Please either fix the folder permissions before continuing or choose a different catalog._

When I plug the original hard drive in (via USB adapter), I can open the old catalog no problem. 
The backups are made using Time Machine, and I simply navigate through the "Latest" folder to my Lightroom catalog folder, this is when it doesn't work. Any ideas?


----------



## d (Apr 21, 2016)

Are you trying to run the backup copy of the catalogue from the backup drive, or are you restoring it first onto your main system drive? If you're not restoring it first, give that a try.


----------



## Ryan_ (Apr 21, 2016)

d said:


> Are you trying to run the backup copy of the catalogue from the backup drive, or are you restoring it first onto your main system drive? If you're not restoring it first, give that a try.


Hi d,
Yes I am trying to run the backup copy of the catalogue from the backup drive, not restoring it.
By restoring it first, do you mean restoring the whole system backup onto my current drive?

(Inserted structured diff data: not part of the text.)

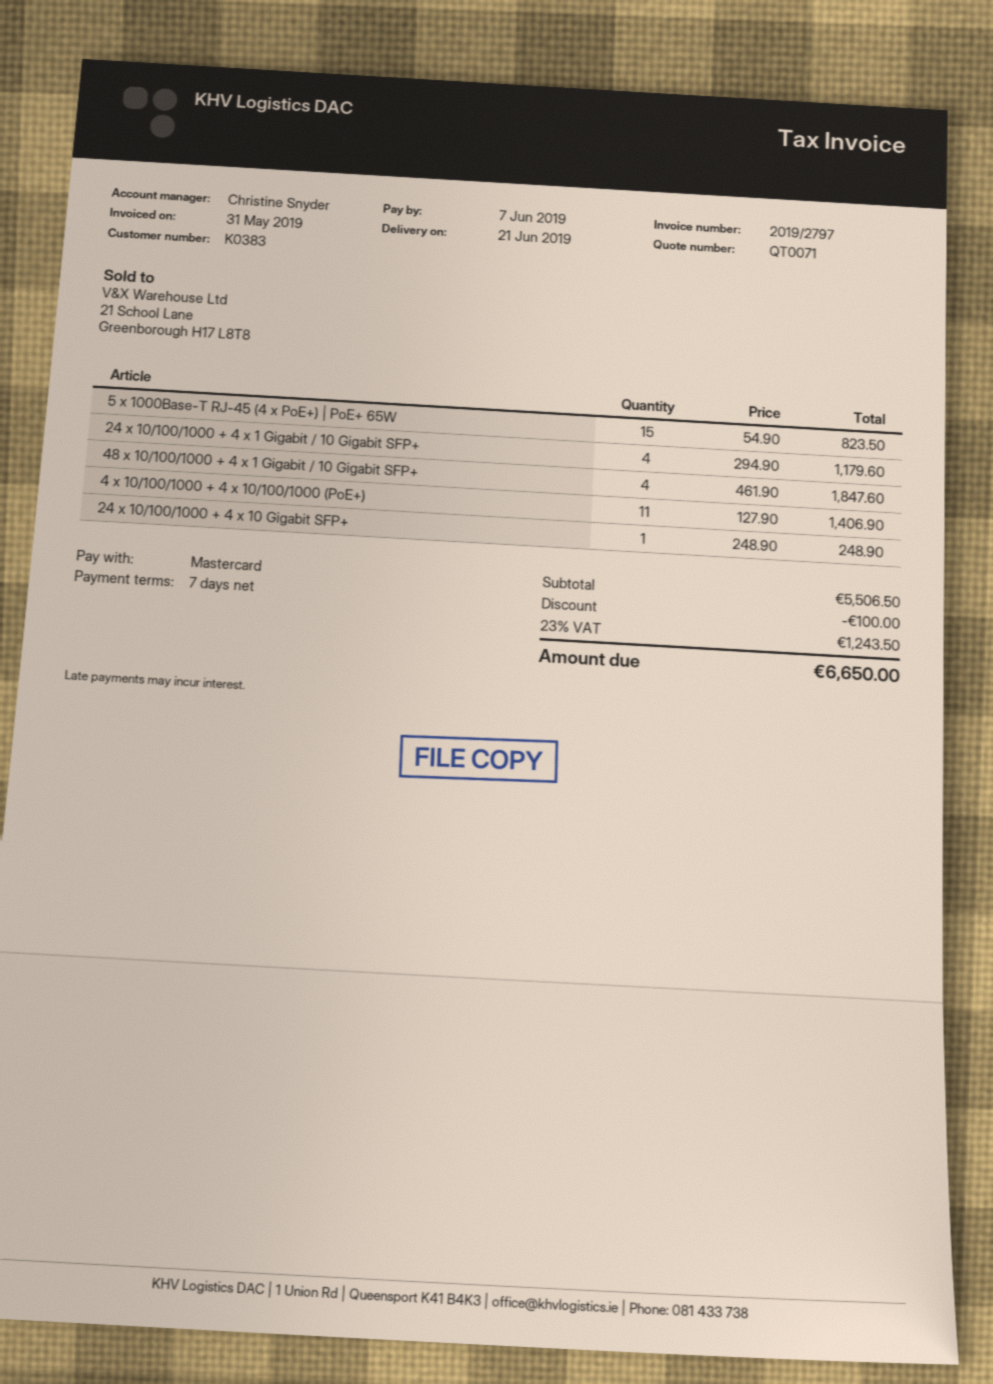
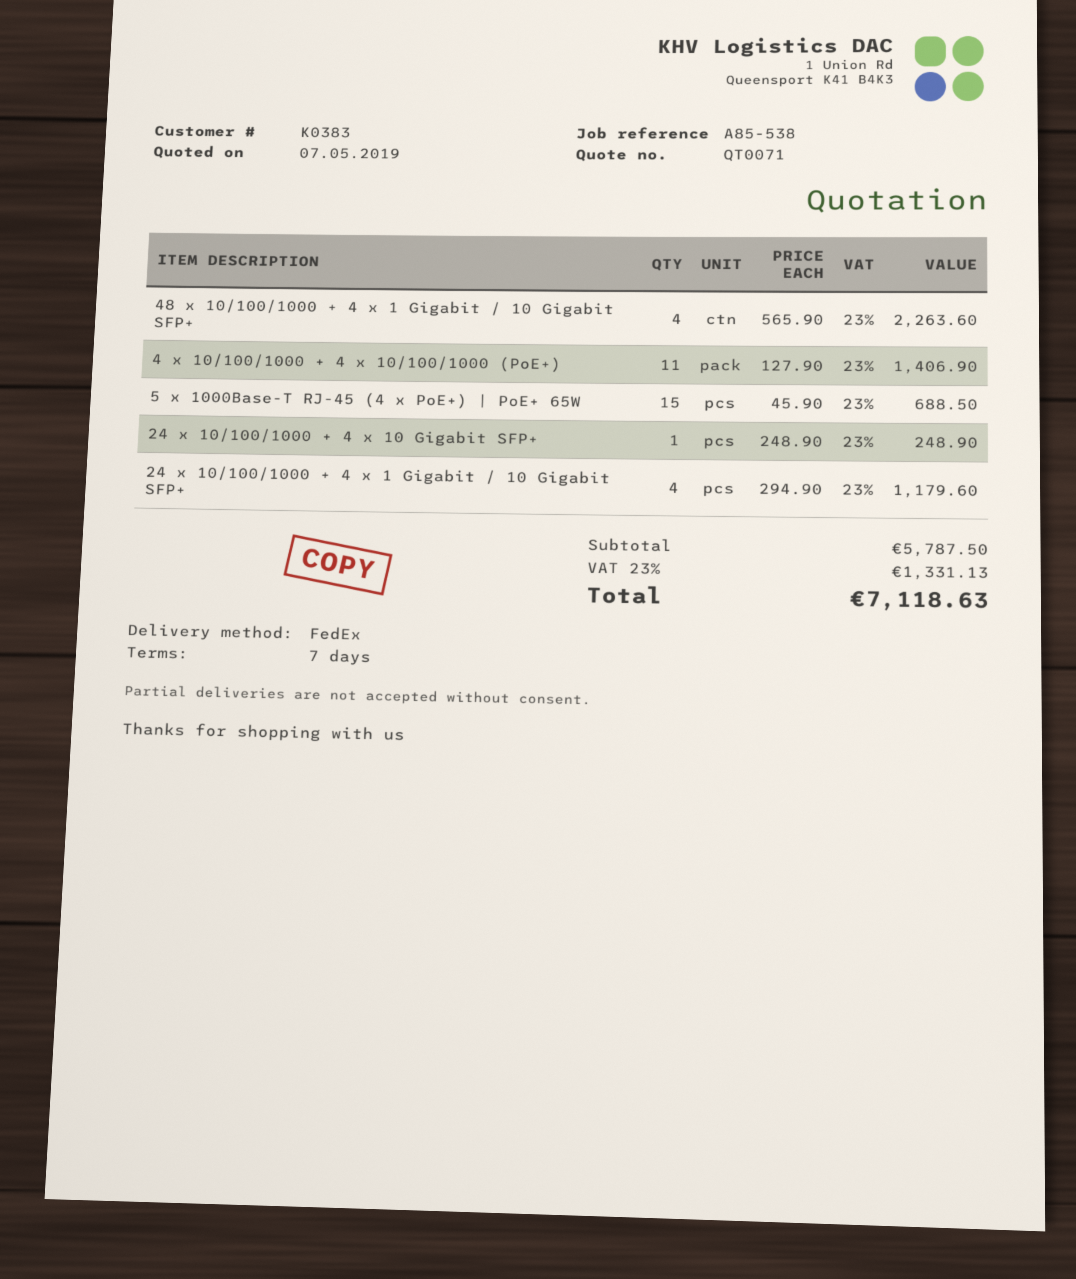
5 x 1000Base-T RJ-45 (4 x PoE+) | PoE+ 65W: 15 x 54.90 = 823.50 -> 15 x 45.90 = 688.50
48 x 10/100/1000 + 4 x 1 Gigabit / 10 Gigabit SFP+: 4 x 461.90 = 1847.60 -> 4 x 565.90 = 2263.60
subtotal: 5506.50 -> 5787.50
discount: 100.00 -> none
tax: 23% = 1243.50 -> 23% = 1331.13
total: 6650.00 -> 7118.63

Or is there a way to restore only the one file (LR catalog)?

EDIT: So I did some googling and it looks like you can restore a single file, however it restores it onto your current hard drive (if I'm reading the article right). So then I guess I could point that catalog to the time machine backup where the photos are located. And hope I don't get the same error for all of the photos within the catalog. : I'll have to give this a try later.


----------



## d (Apr 21, 2016)

I meant restoring the single file (or folder) only, not the whole system.

I would definitely not be **NOT** be pointing the catalogue to the Time Machine backup - it's a backup copy built a particular way, and you don't want to software potentially altering it. Restore what you need from the backup to your main drive, then work with that.

d.


----------



## Ryan_ (Apr 22, 2016)

d said:


> I meant restoring the single file (or folder) only, not the whole system.
> 
> I would definitely not be **NOT** be pointing the catalogue to the Time Machine backup - it's a backup copy built a particular way, and you don't want to software potentially altering it. Restore what you need from the backup to your main drive, then work with that.
> 
> d.


Thanks d.

What you say makes much sense. And also explains why the original hard drive contents (non Time Machine) plugged in via USB simply just work. Appreciate your help!


----------